§ TRY IT
Return all lines of the listing below that carry the word "package".

** Opening DATASET EXCERPTS block **

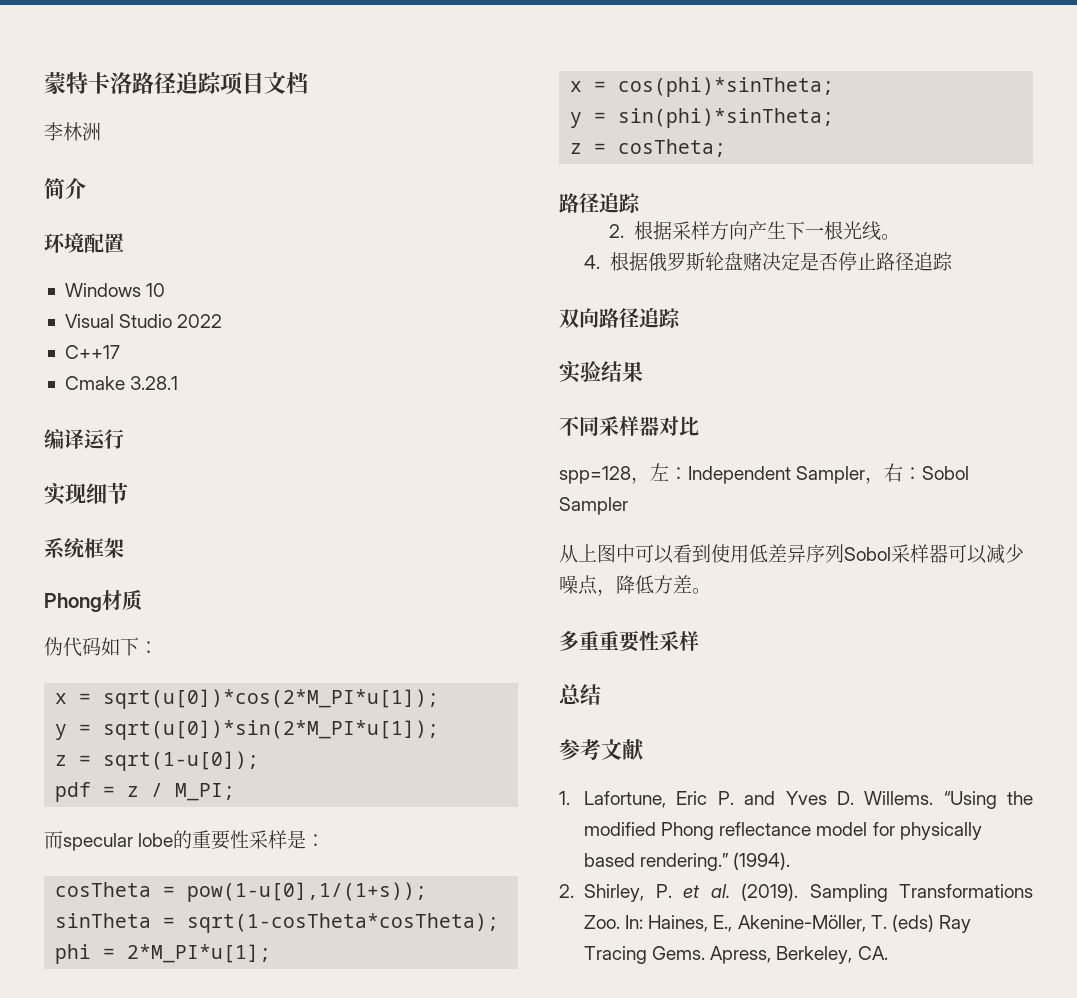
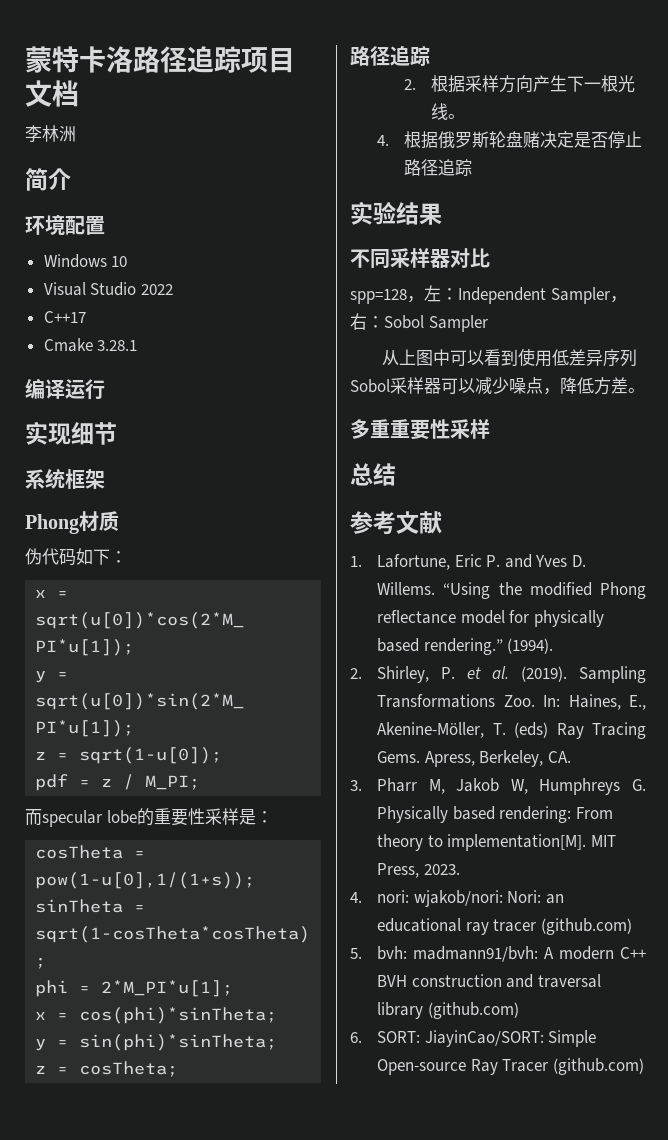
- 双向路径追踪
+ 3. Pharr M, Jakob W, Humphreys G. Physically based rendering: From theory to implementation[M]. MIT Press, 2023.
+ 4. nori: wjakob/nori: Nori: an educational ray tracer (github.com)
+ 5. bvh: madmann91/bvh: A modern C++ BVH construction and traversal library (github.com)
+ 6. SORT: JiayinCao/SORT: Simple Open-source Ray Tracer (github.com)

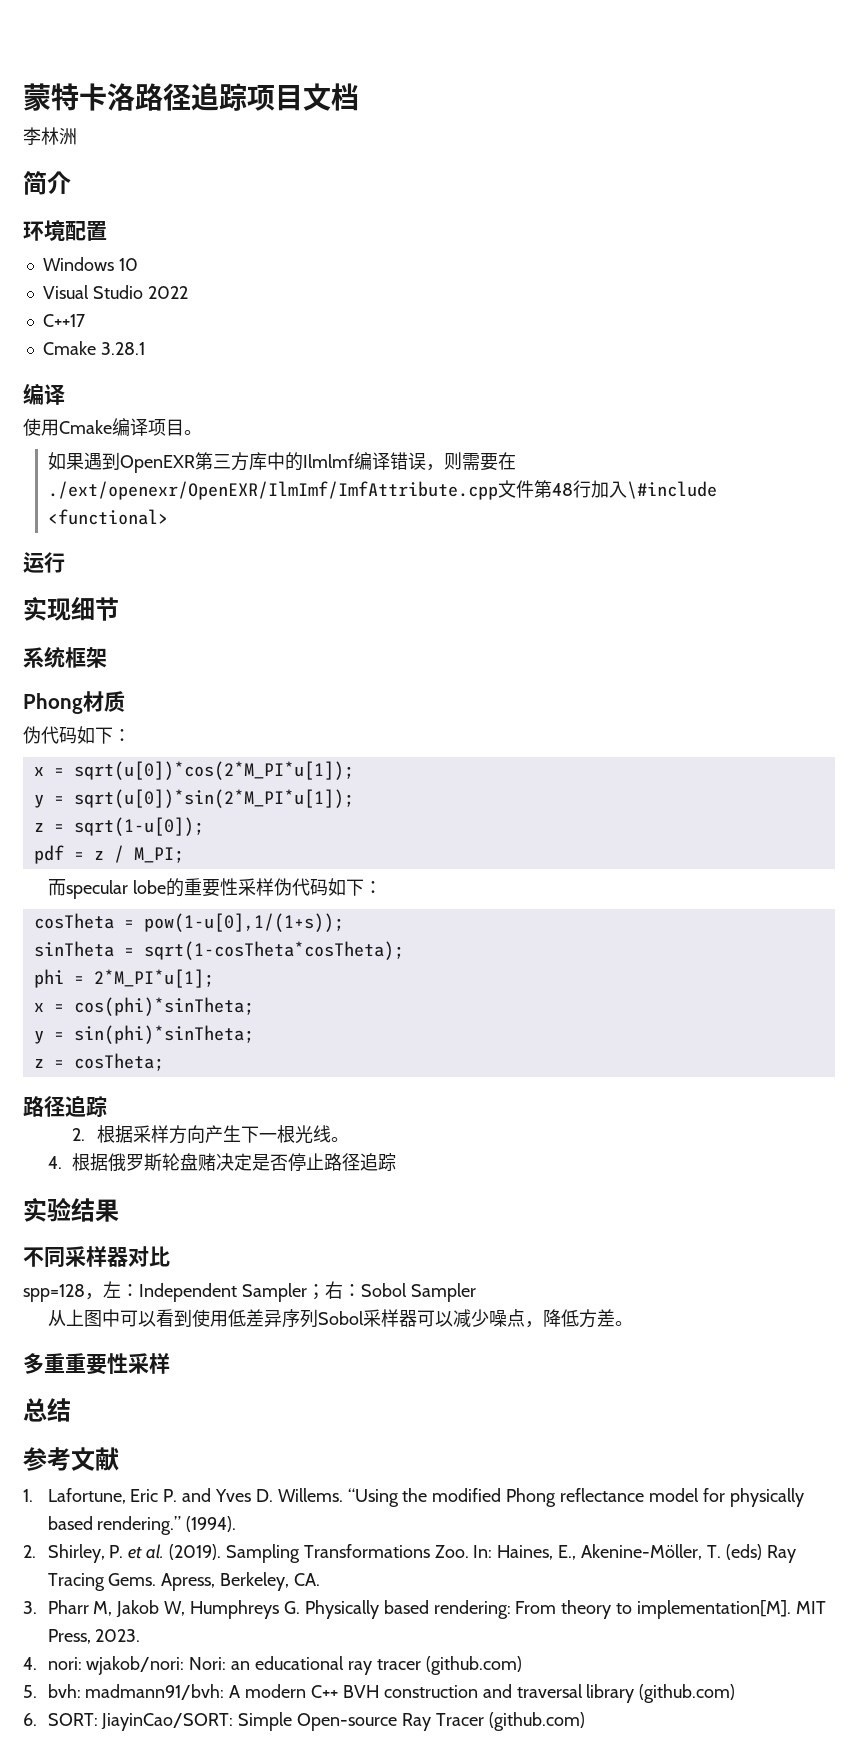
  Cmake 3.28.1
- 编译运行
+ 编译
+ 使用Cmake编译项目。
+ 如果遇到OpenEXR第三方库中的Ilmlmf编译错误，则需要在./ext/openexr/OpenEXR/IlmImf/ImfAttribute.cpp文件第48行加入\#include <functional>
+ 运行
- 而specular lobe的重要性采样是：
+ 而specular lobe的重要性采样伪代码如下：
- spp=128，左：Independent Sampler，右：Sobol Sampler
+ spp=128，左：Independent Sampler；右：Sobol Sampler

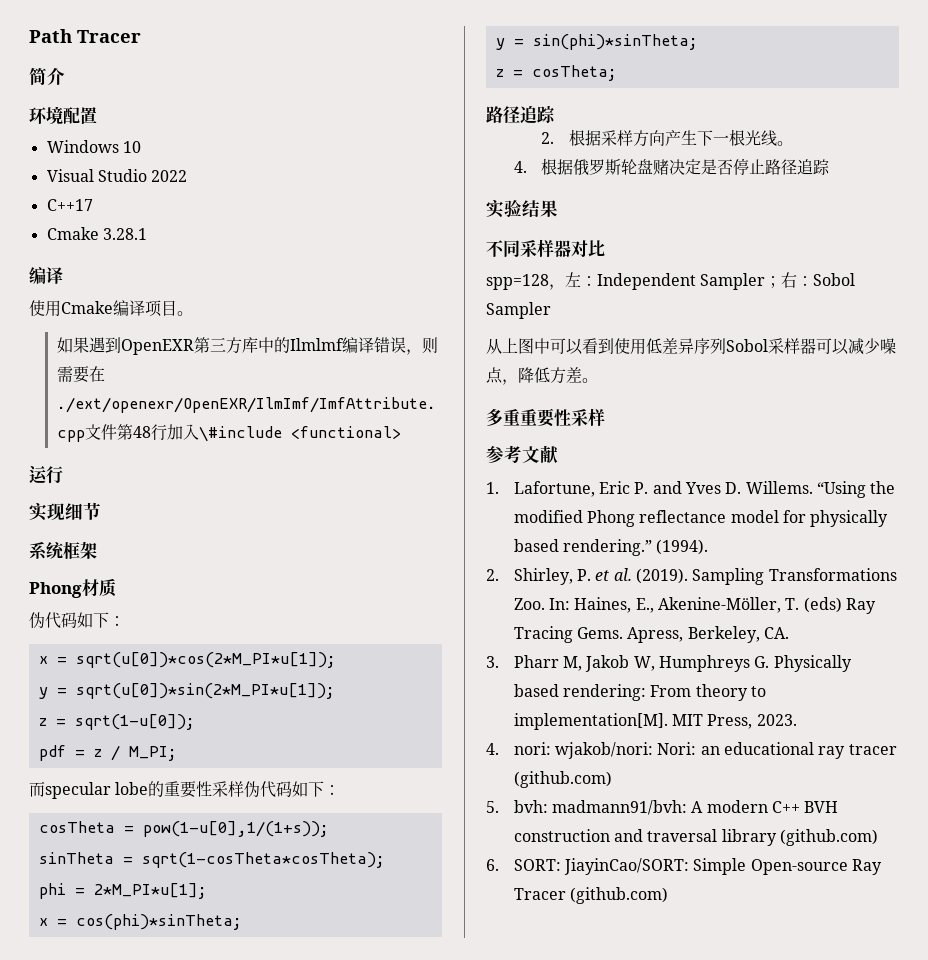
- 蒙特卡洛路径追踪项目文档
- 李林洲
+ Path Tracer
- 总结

** Closing DATASET EXCERPTS block **
** Opening DATASET EXCERPTS block **

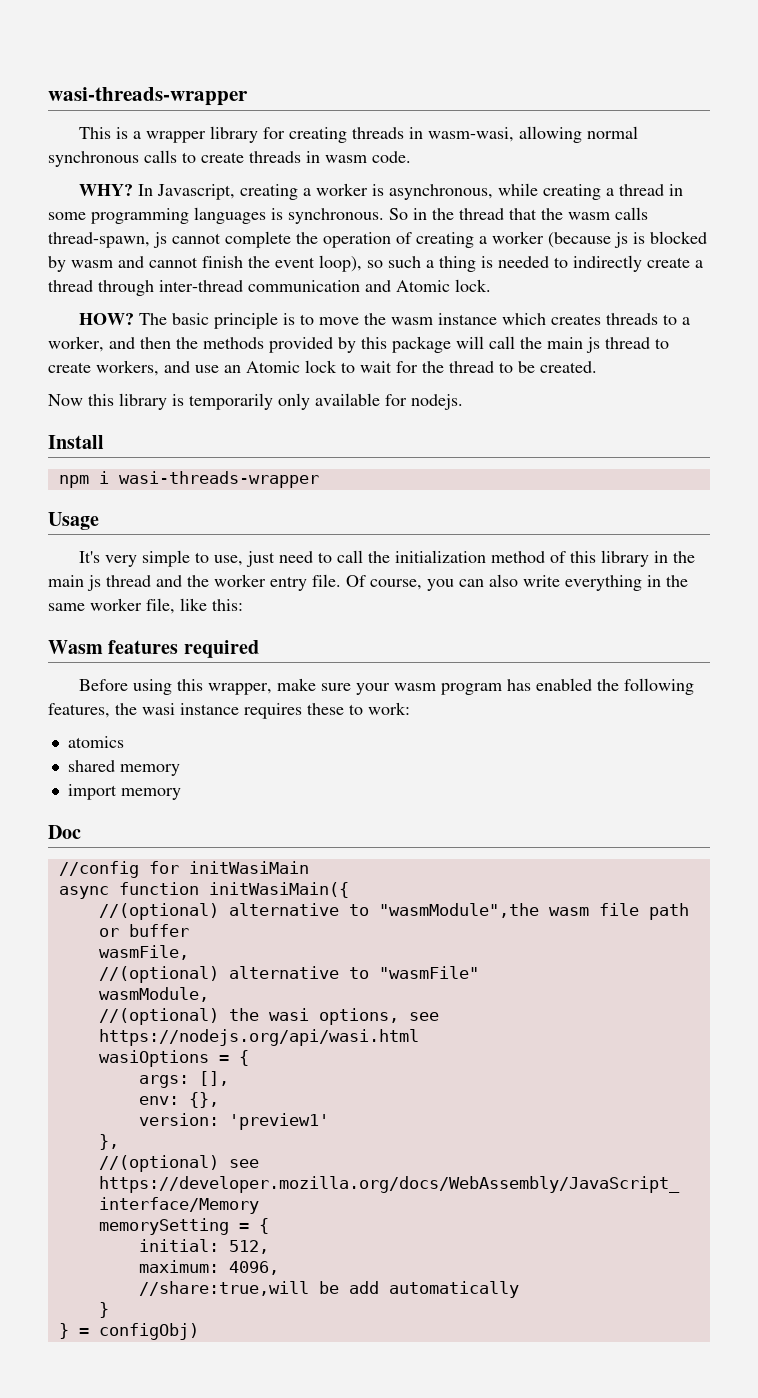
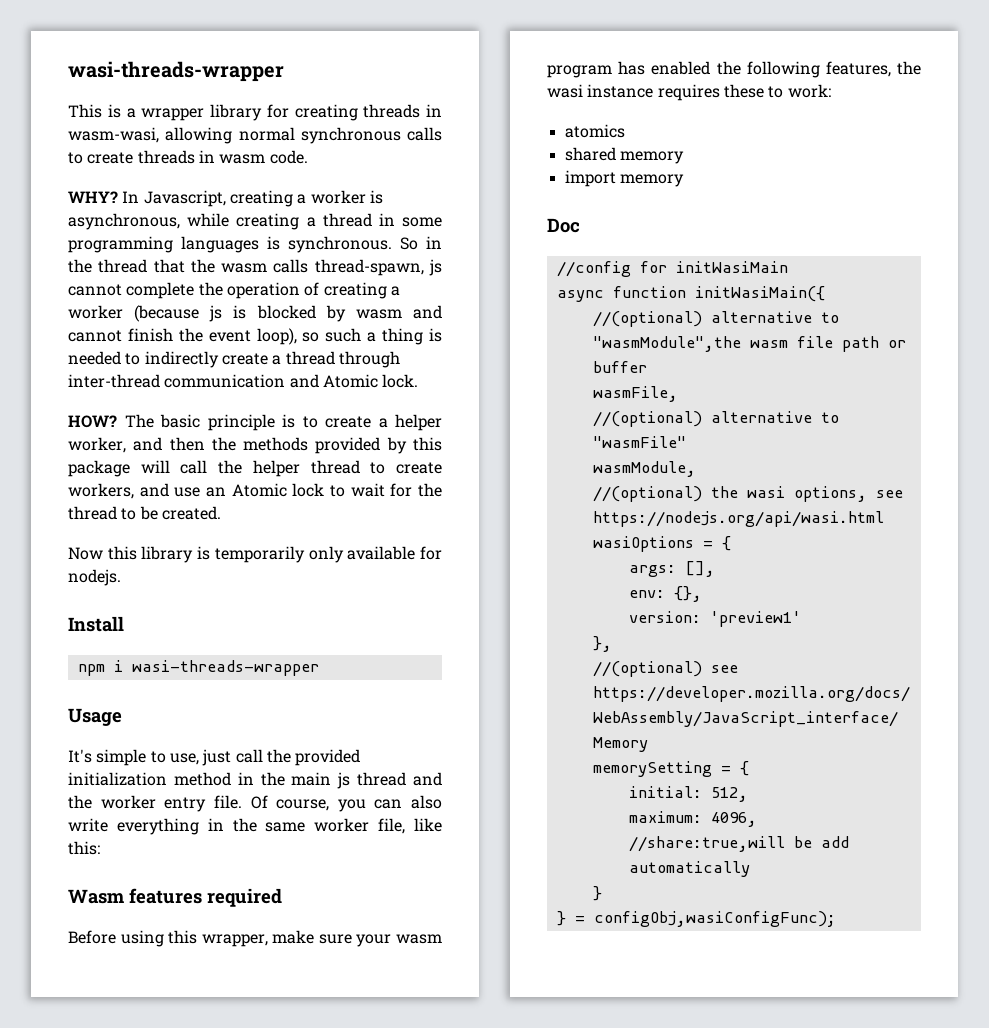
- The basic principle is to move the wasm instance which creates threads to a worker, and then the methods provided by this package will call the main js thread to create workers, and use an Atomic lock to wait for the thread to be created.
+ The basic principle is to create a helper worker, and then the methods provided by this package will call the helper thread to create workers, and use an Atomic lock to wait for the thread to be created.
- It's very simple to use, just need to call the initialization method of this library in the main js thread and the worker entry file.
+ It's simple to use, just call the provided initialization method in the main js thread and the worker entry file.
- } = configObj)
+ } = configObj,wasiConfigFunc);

** Closing DATASET EXCERPTS block **

§ YOUR RESPONSE
- The basic principle is to move the wasm instance which creates threads to a worker, and then the methods provided by this package will call the main js thread to create workers, and use an Atomic lock to wait for the thread to be created.
+ The basic principle is to create a helper worker, and then the methods provided by this package will call the helper thread to create workers, and use an Atomic lock to wait for the thread to be created.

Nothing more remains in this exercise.